* AIM OF THE EXERCISE
Take every line in the entries that includes the word "jobb" and copy it.
Top of DATA RECORDS
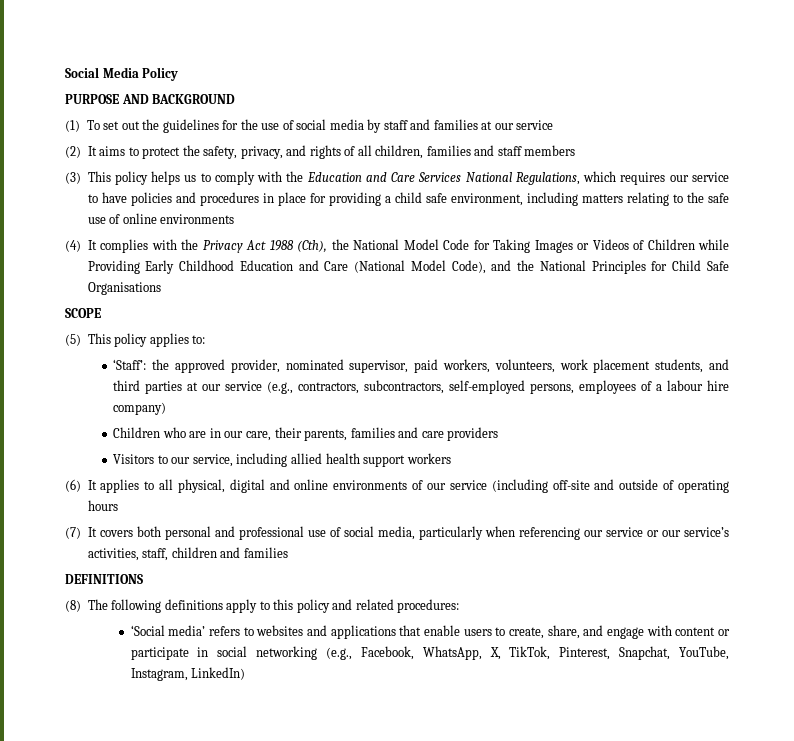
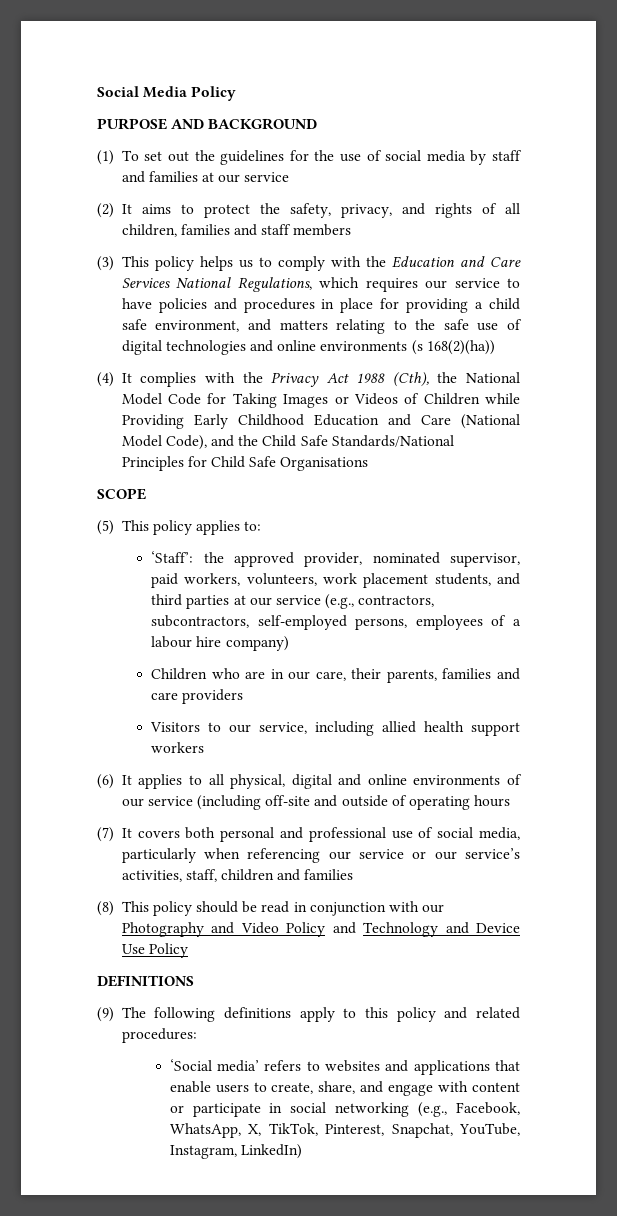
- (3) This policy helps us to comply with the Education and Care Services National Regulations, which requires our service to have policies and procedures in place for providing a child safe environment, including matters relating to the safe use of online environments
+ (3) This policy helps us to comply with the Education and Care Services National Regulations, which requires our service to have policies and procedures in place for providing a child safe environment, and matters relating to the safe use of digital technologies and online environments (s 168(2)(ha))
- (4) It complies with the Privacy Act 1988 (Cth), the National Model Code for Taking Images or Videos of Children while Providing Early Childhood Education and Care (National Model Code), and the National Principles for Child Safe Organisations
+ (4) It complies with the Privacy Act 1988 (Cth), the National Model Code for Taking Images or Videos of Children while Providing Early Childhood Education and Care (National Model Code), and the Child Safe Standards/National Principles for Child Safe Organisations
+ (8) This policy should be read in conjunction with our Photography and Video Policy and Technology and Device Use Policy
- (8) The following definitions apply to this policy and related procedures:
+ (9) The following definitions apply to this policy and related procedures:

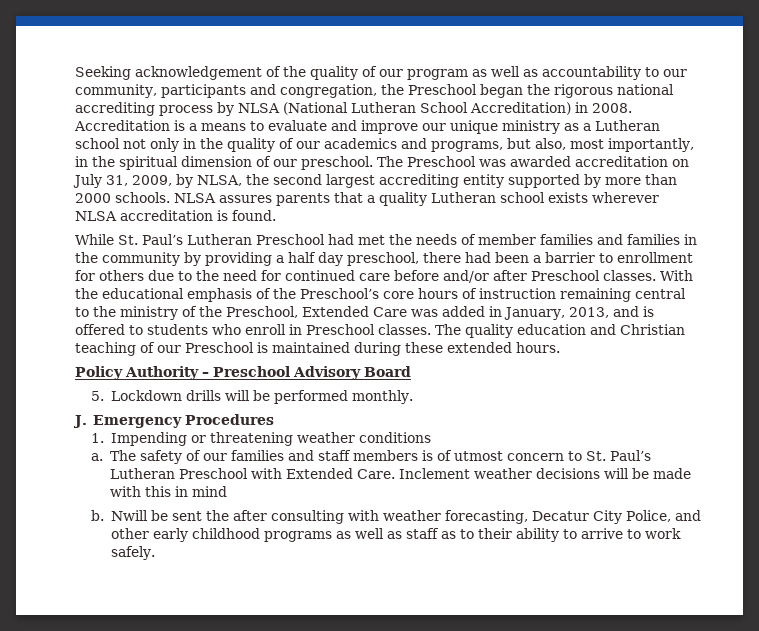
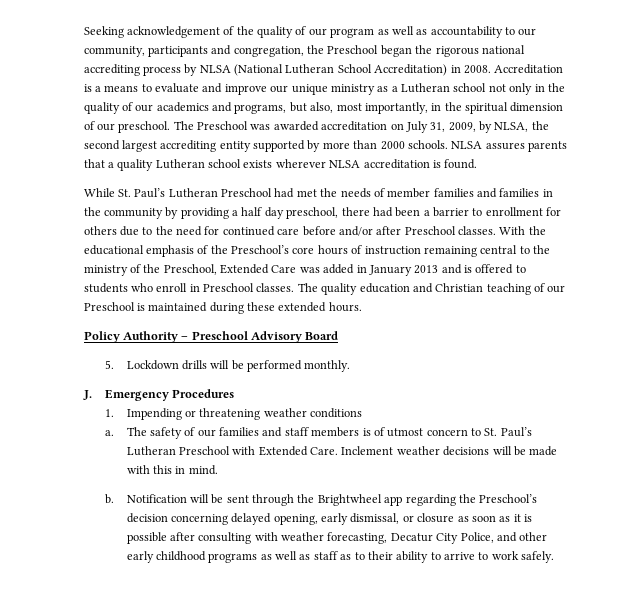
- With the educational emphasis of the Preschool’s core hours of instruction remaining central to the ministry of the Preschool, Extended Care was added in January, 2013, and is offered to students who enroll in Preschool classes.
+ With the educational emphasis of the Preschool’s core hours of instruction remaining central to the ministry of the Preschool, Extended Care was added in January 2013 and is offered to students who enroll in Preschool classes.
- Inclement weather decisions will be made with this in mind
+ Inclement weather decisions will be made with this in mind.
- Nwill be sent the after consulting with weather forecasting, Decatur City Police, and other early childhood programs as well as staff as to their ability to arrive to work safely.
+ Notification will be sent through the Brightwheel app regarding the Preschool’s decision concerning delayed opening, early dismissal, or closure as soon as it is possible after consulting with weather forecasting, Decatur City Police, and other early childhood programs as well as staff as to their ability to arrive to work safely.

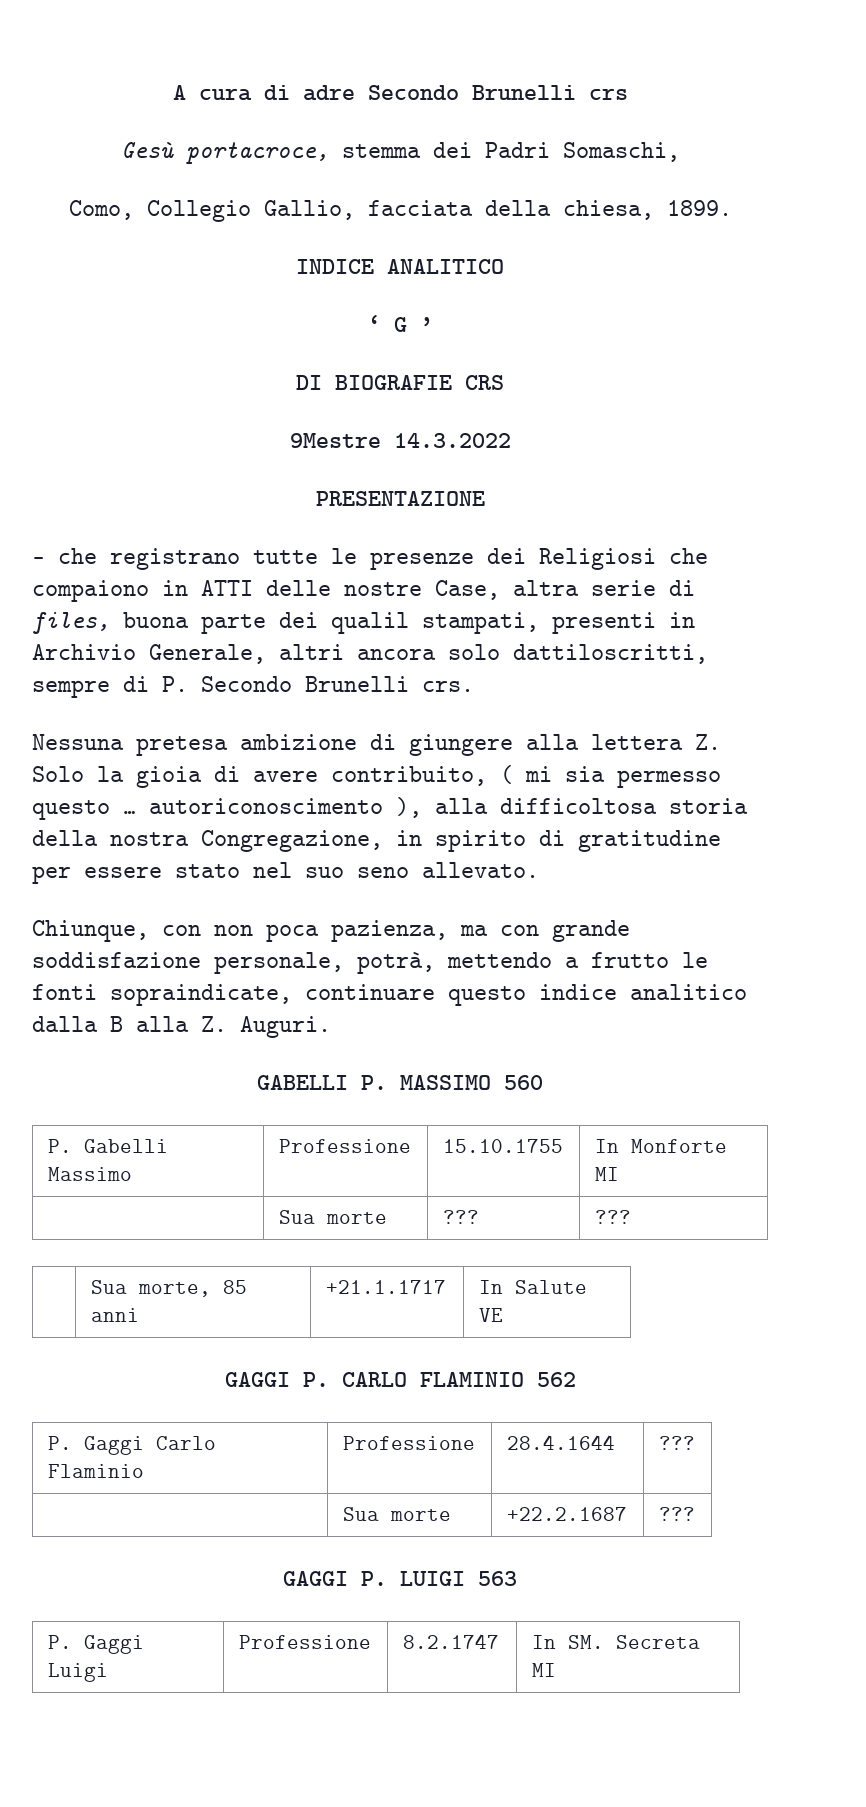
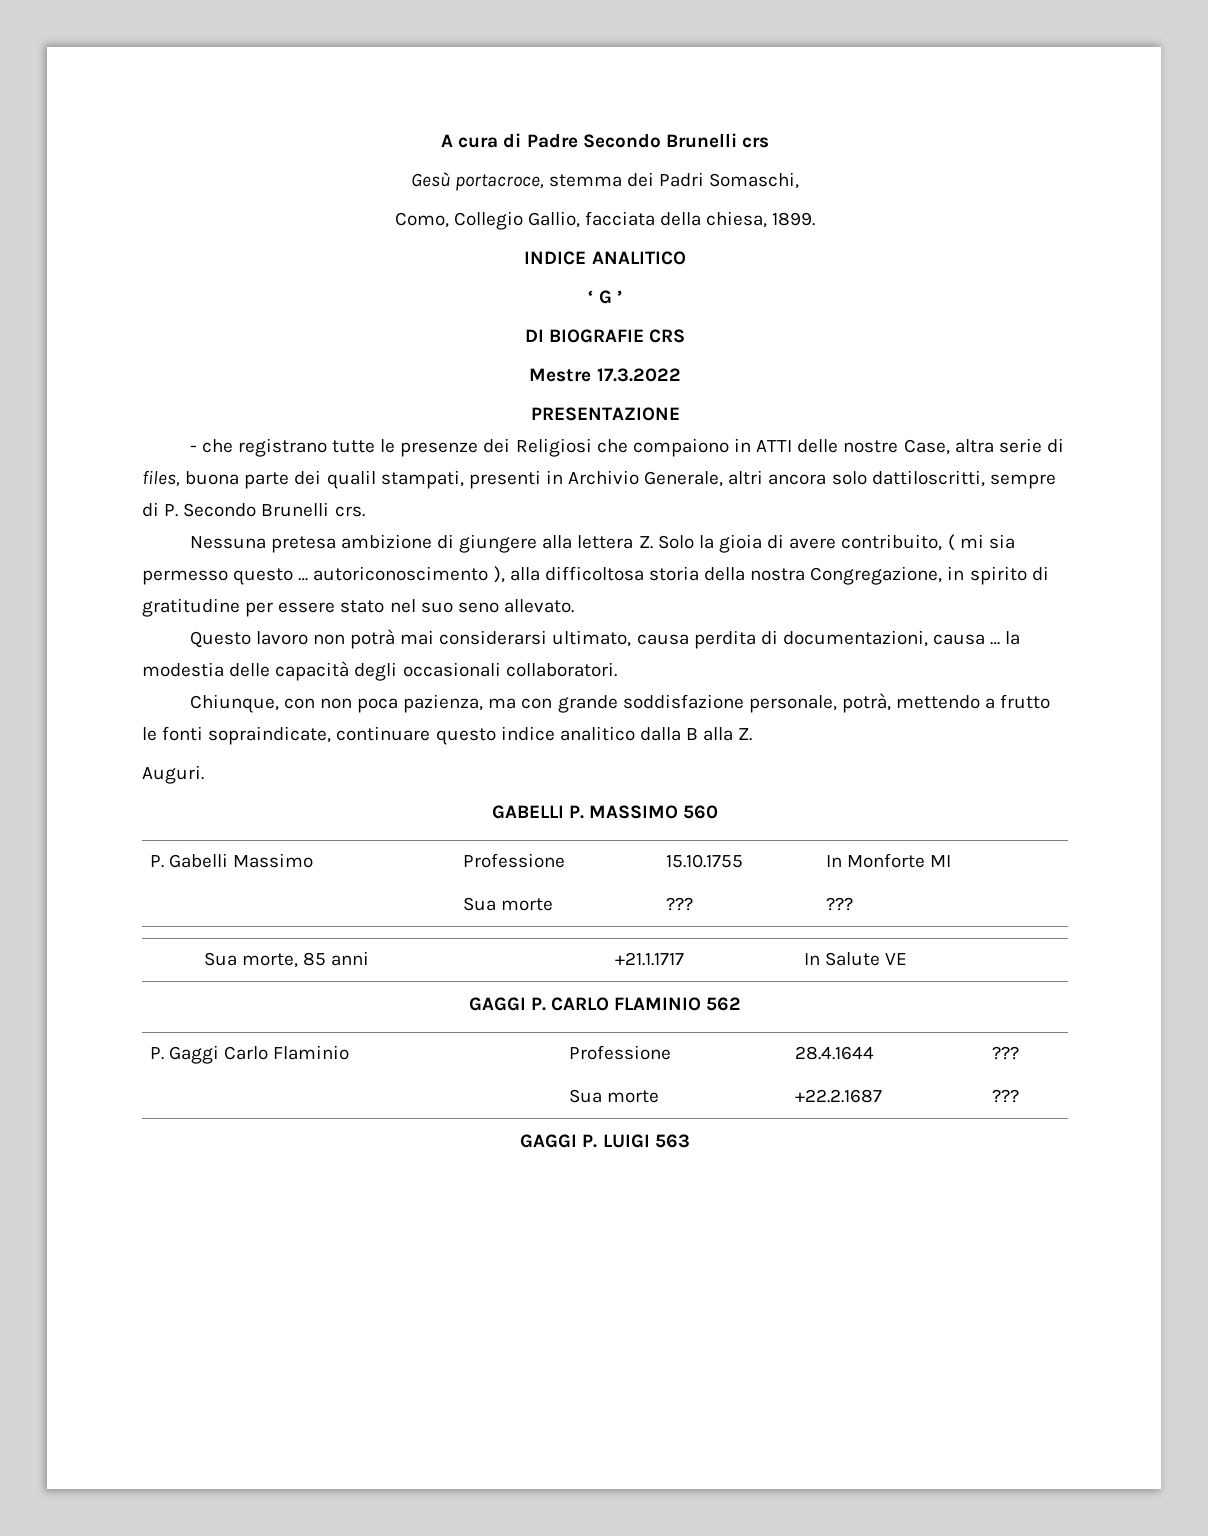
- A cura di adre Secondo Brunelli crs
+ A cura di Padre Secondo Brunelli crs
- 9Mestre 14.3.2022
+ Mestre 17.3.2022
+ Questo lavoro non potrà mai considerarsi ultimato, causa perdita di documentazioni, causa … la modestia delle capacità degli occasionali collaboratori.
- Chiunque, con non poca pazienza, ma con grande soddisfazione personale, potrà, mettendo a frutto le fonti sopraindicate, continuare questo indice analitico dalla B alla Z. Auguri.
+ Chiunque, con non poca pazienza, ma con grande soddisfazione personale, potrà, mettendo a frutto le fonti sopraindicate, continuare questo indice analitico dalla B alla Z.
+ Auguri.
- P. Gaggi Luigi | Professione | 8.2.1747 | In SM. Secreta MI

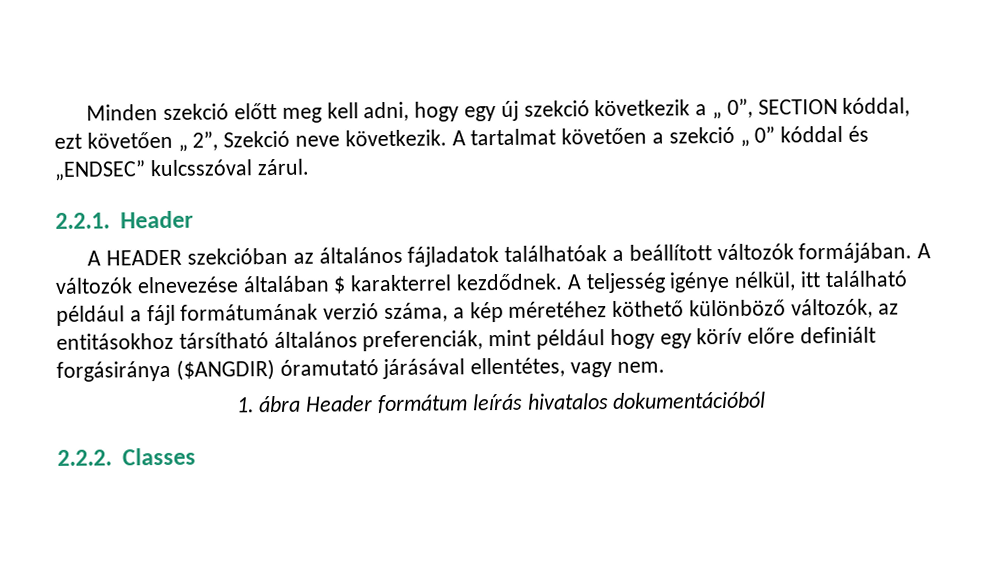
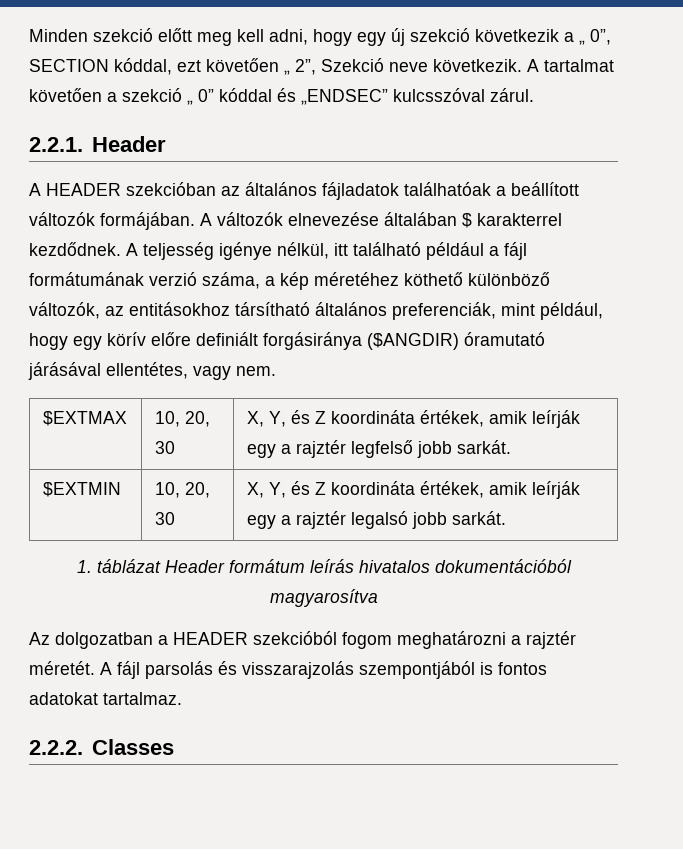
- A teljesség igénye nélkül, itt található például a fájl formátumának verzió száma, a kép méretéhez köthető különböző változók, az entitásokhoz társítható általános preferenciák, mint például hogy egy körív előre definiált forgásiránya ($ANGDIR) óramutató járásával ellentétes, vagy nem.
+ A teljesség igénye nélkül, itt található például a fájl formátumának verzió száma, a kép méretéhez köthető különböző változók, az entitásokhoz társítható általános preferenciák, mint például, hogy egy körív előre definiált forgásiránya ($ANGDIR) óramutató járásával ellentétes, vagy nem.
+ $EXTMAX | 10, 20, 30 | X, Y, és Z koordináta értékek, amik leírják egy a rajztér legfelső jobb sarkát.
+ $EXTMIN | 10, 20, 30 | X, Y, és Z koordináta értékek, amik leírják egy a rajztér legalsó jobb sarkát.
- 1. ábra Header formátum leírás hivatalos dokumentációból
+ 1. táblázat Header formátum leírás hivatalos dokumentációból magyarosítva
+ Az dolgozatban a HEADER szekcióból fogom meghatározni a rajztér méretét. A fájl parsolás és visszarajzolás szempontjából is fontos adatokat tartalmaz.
Bottom of DATA RECORDS
* THE ANSWER
+ $EXTMAX | 10, 20, 30 | X, Y, és Z koordináta értékek, amik leírják egy a rajztér legfelső jobb sarkát.
+ $EXTMIN | 10, 20, 30 | X, Y, és Z koordináta értékek, amik leírják egy a rajztér legalsó jobb sarkát.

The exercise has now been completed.